* HOW TO COMPLETE THIS TASK *
Filter the entries, keeping every line with the string "none".

* RECORDS FOR THIS TASK *
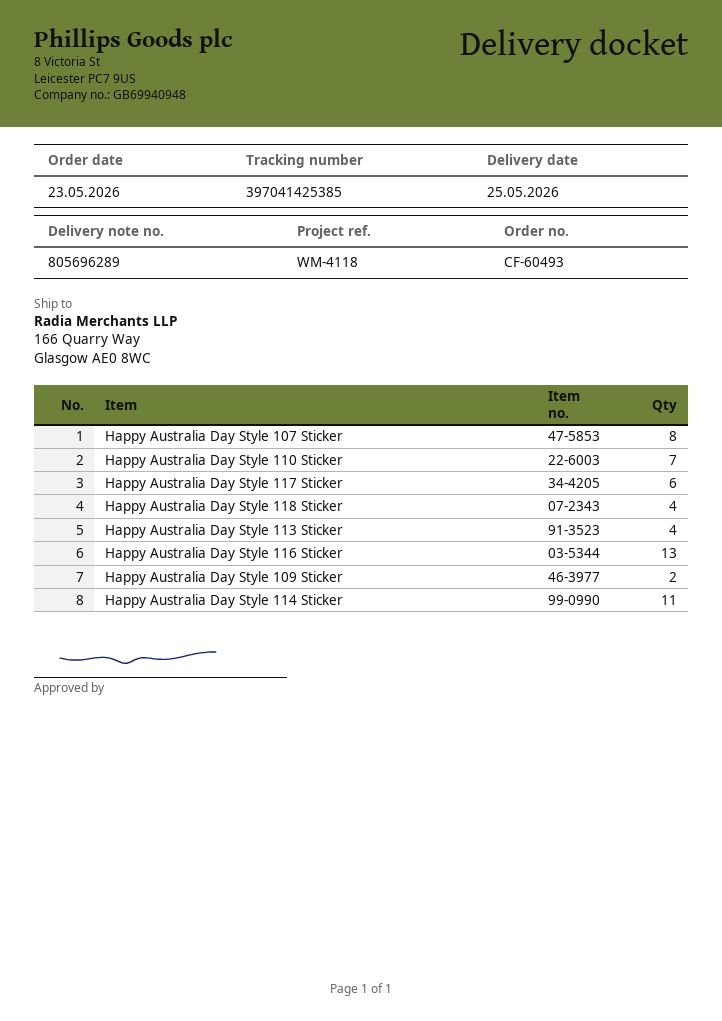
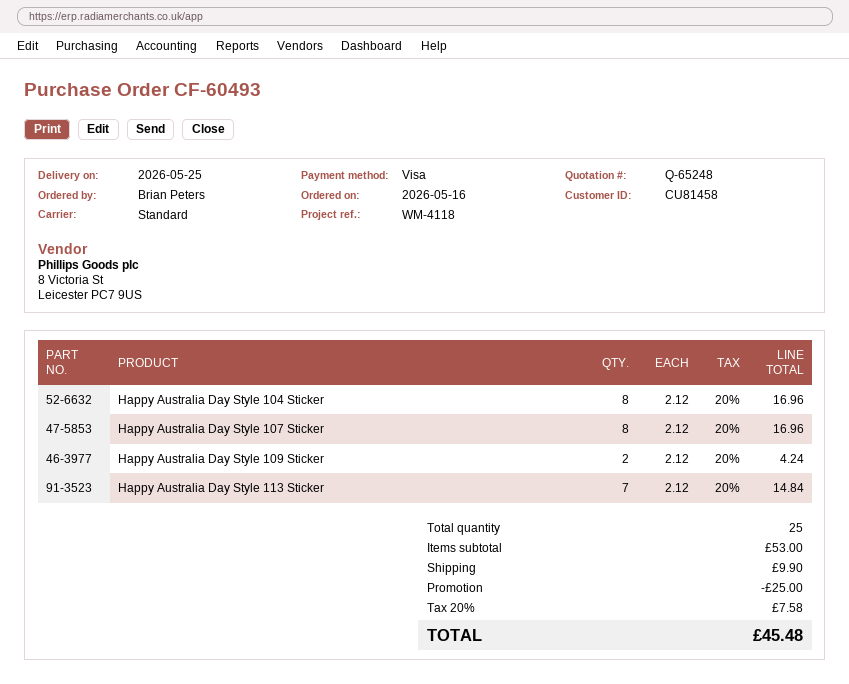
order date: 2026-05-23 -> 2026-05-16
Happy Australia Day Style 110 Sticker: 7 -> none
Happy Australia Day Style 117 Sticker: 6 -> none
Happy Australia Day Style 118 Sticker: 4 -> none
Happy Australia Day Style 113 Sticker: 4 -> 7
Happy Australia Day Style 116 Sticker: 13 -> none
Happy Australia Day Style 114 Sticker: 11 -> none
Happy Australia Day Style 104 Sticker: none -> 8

* TASK OUTPUT *
Happy Australia Day Style 110 Sticker: 7 -> none
Happy Australia Day Style 117 Sticker: 6 -> none
Happy Australia Day Style 118 Sticker: 4 -> none
Happy Australia Day Style 116 Sticker: 13 -> none
Happy Australia Day Style 114 Sticker: 11 -> none
Happy Australia Day Style 104 Sticker: none -> 8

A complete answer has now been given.